ICM Ensemble with Novel Betting Functions for Concept Drift
Charalambos Eliades, Harris Papadopoulos
TL;DR
This work advances concept drift detection by strengthening Inductive Conformal Martingales (ICM) with a CAUTIOUS betting function that leverages multiple density estimators. It introduces two estimators—Interpolated Histogram and k-Nearest Neighbors density—and combines them in ensemble ICMs, enabling rapid CD detection and robust retraining while preserving prediction availability. Empirical results on synthetic (STAGGER, SEA) and real-world (ELEC, AIRLINES) datasets show improved accuracy relative to prior CAUTIOUS approaches and competitive performance against state-of-the-art CD detectors. The findings highlight practical benefits for streaming systems requiring probabilistic guarantees, fast adaptation, and reliable predictions under various drift regimes.
Abstract
This study builds upon our previous work by introducing a refined Inductive Conformal Martingale (ICM) approach for addressing Concept Drift (CD). Specifically, we enhance our previously proposed CAUTIOUS betting function to incorporate multiple density estimators for improving detection ability. We also combine this betting function with two base estimators that have not been previously utilized within the ICM framework: the Interpolated Histogram and Nearest Neighbor Density Estimators.
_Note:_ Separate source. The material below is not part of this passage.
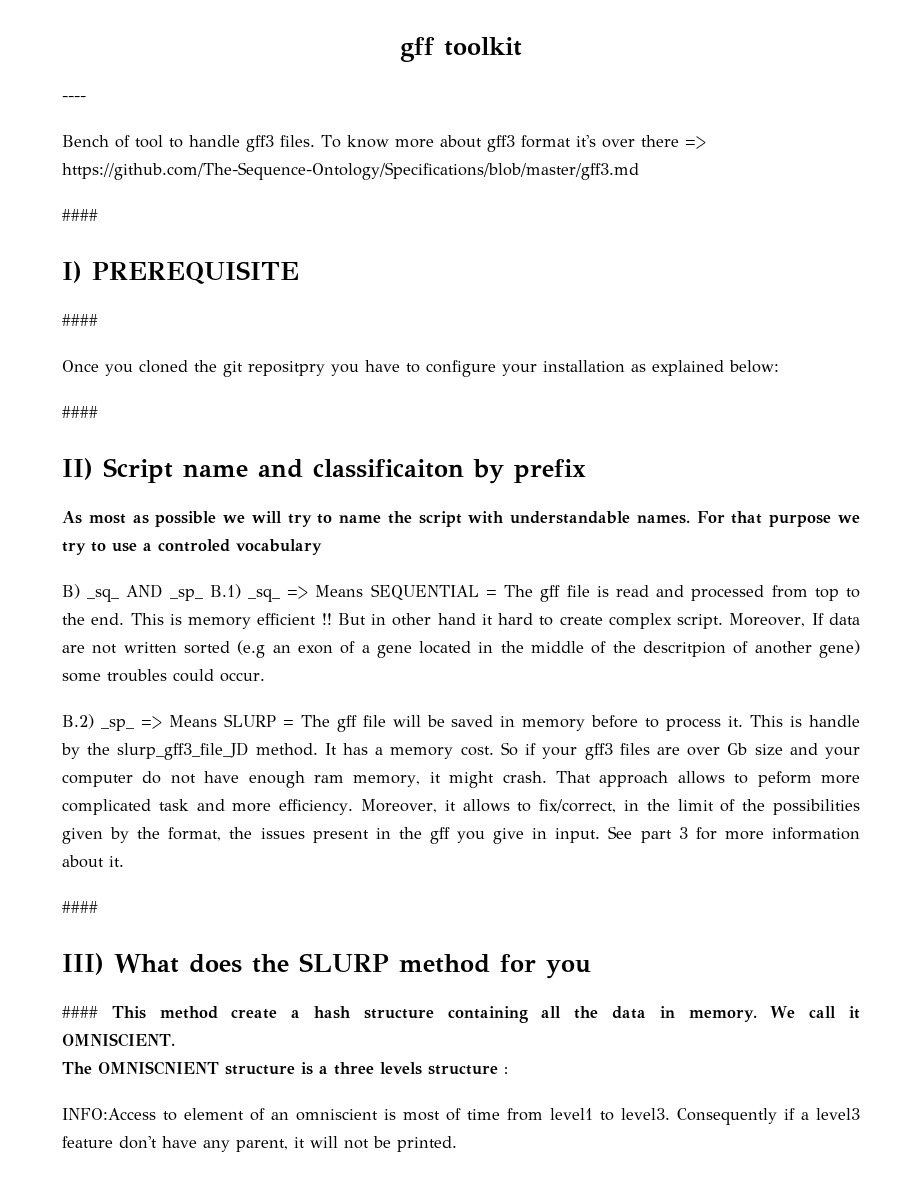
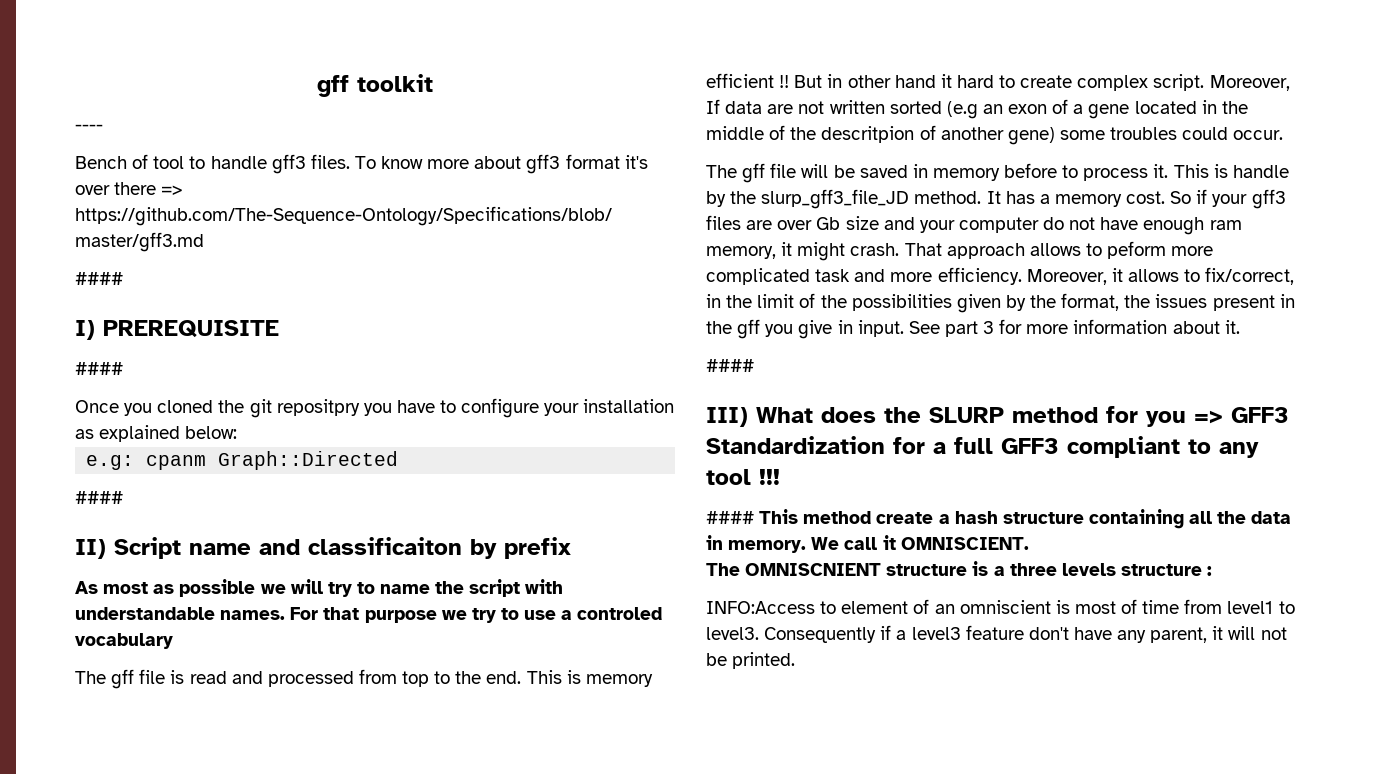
(779, 366) none -> [86,451,399,470] // e.g: cpanm Graph::Directed
[62,584,497,602] B) _sq_ AND _sp_ B.1) _sq_ => Means SEQUENTIAL = -> (173, 641) none
[62,714,294,731] B.2) _sp_ => Means SLURP = -> (1284, 135) none
(591, 969) none -> [1194,407,1289,424] [706,436,1259,458] [706,469,780,485] => GFF3 Standardization for a full GFF3 compliant to any tool !!!

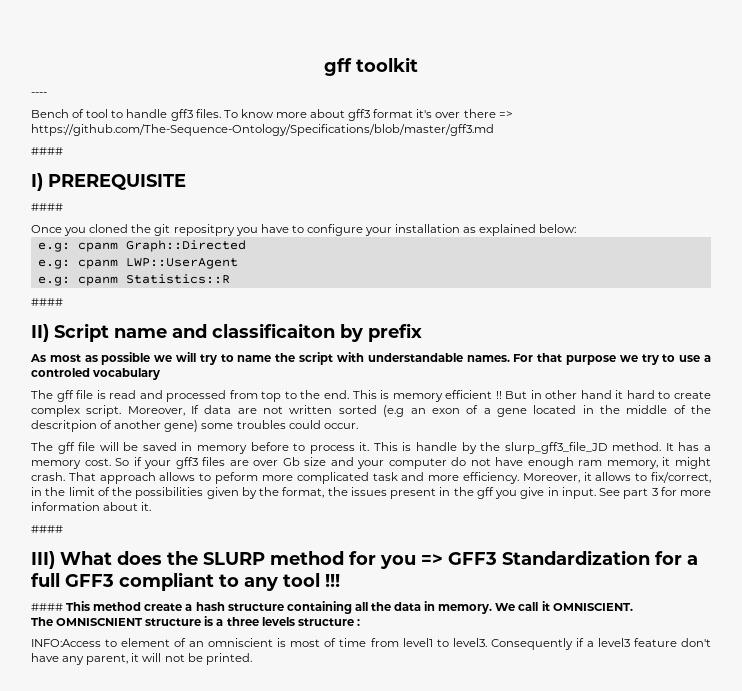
(399, 460) none -> [37,258,238,269] [37,274,230,286] // e.g: cpanm LWP::UserAgent // e.g: cpanm Statistics::R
We assess these extensions using both a single ICM and an ensemble of ICMs. For the latter, we conduct a comprehensive experimental investigation into the influence of the ensemble size on prediction accuracy and the number of available predictions. Our experimental results on four benchmark datasets demonstrate that the proposed approach surpasses our previous methodology in terms of performance while matching or in many cases exceeding that of three contemporary state-of-the-art techniques.